The feed problem: applying the framework

A deep concept walkthrough of the feed: fan-out on write vs read, the hybrid for celebrities, ranking, cursor pagination, caching, and the client-side concerns (virtualization, optimistic UI).

deep medium ⏱ 28 min feedfan-outpaginationcachingrankingvirtualization
Mastery:
Why interviewers ask this
The feed is the canonical design — it exercises fan-out strategy, the hot-key/celebrity problem, ranking, pagination, caching, and list performance all at once. It's the best vehicle for showing the framework in action.

The feed is the design that pulls every concept together. Rather than re-deriving a full Twitter system (the hld track has the complete end-to-end design), this is a teaching walkthrough: how to apply the framework to the feed problem and reason about the one decision that defines it — fan-out.

1. Requirements (where the decision is born)

  • Functional: post; view a home feed of people you follow, newest/ranked first; like/comment.
  • Non-functional: read-heavy (~100:1 reads:writes), feed loads p99 < 200ms, eventual consistency fine (a post appearing a few seconds late is OK), some accounts have tens of millions of followers (this single fact reshapes the design).

That last point — celebrities — is the crux. Note it loudly; it’s why the naive answer fails.

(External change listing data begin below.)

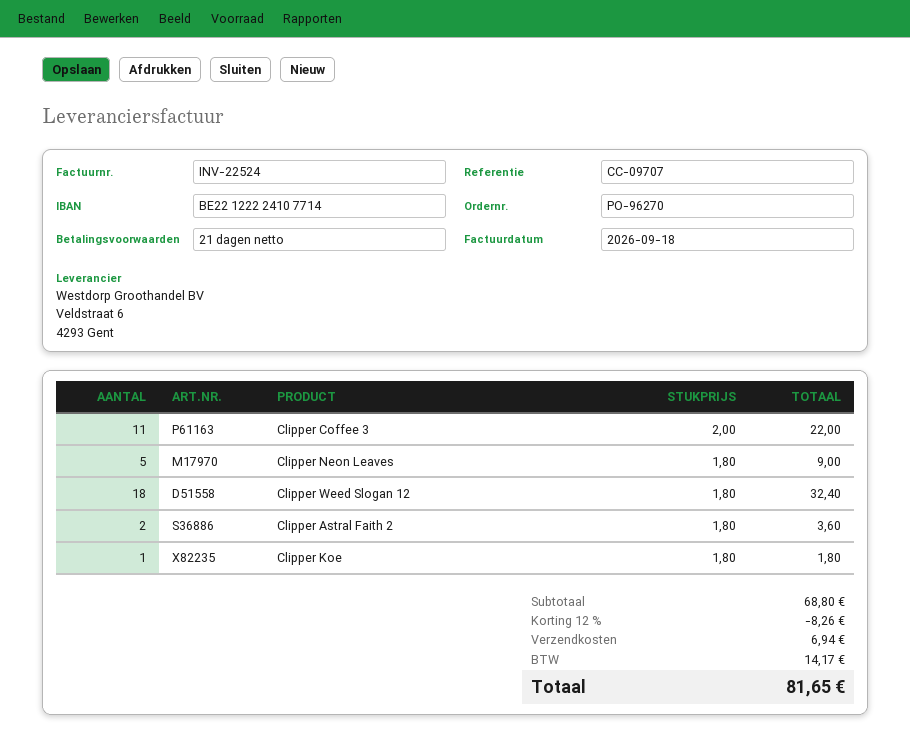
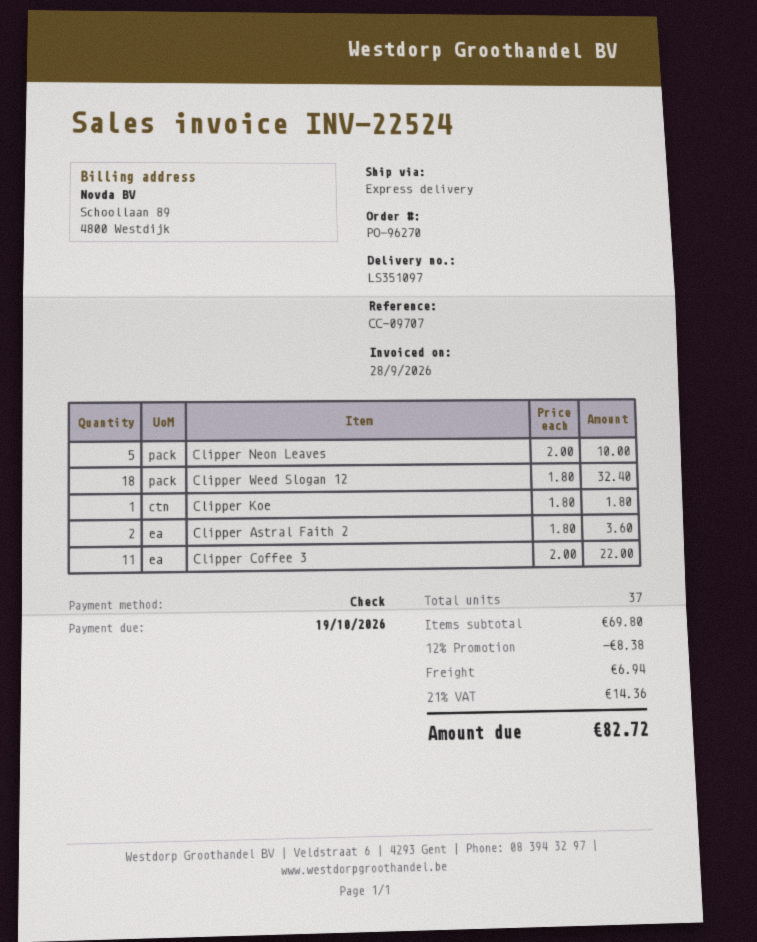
invoice date: 2026-09-18 -> 2026-09-28
Clipper Neon Leaves: 5 x 1.80 = 9.00 -> 5 x 2.00 = 10.00
subtotal: 68.80 -> 69.80
discount: 12% = 8.26 -> 12% = 8.38
tax: 14.17 -> 14.36
total: 81.65 -> 82.72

2. The core decision: fan-out on write vs read

When user A posts, how does it reach A’s followers’ feeds?

Fan-out on write (push). At post time, write a copy of the post id into every follower’s precomputed feed (a per-user list, usually in Redis).

  • Read: O(1) — the feed is already assembled; just read the list. Perfect for read-heavy.
  • Write: O(followers) — a celebrity with 50M followers triggers 50M writes per post. Bursty, expensive, and slow to fully propagate (“fan-out storm”).

Fan-out on read (pull). Store each post once. At read time, fetch the recent posts of everyone the user follows and merge them.

  • Write: O(1) — just store the post.
  • Read: expensive — query N followees, merge and sort, on every feed load. Painful given reads dominate 100:1.
PUSH (write):  post → [fan out copies] → follower1_feed, follower2_feed, ... (cheap reads)
PULL (read):   post → stored once;   feed = merge(recent posts of all followees) at read time

The hybrid (the real answer).

  • Push for normal users (most accounts) — their followers’ feeds are precomputed, so reads stay O(1).
  • Pull for celebrities — don’t fan out their posts to 50M feeds. Instead, at read time, take a user’s precomputed feed (from the people they follow who use push) and merge in the recent posts of the few celebrities they follow.
  • This caps the worst-case write (no 50M-write storms) and keeps reads fast (only a handful of celebrity timelines to merge).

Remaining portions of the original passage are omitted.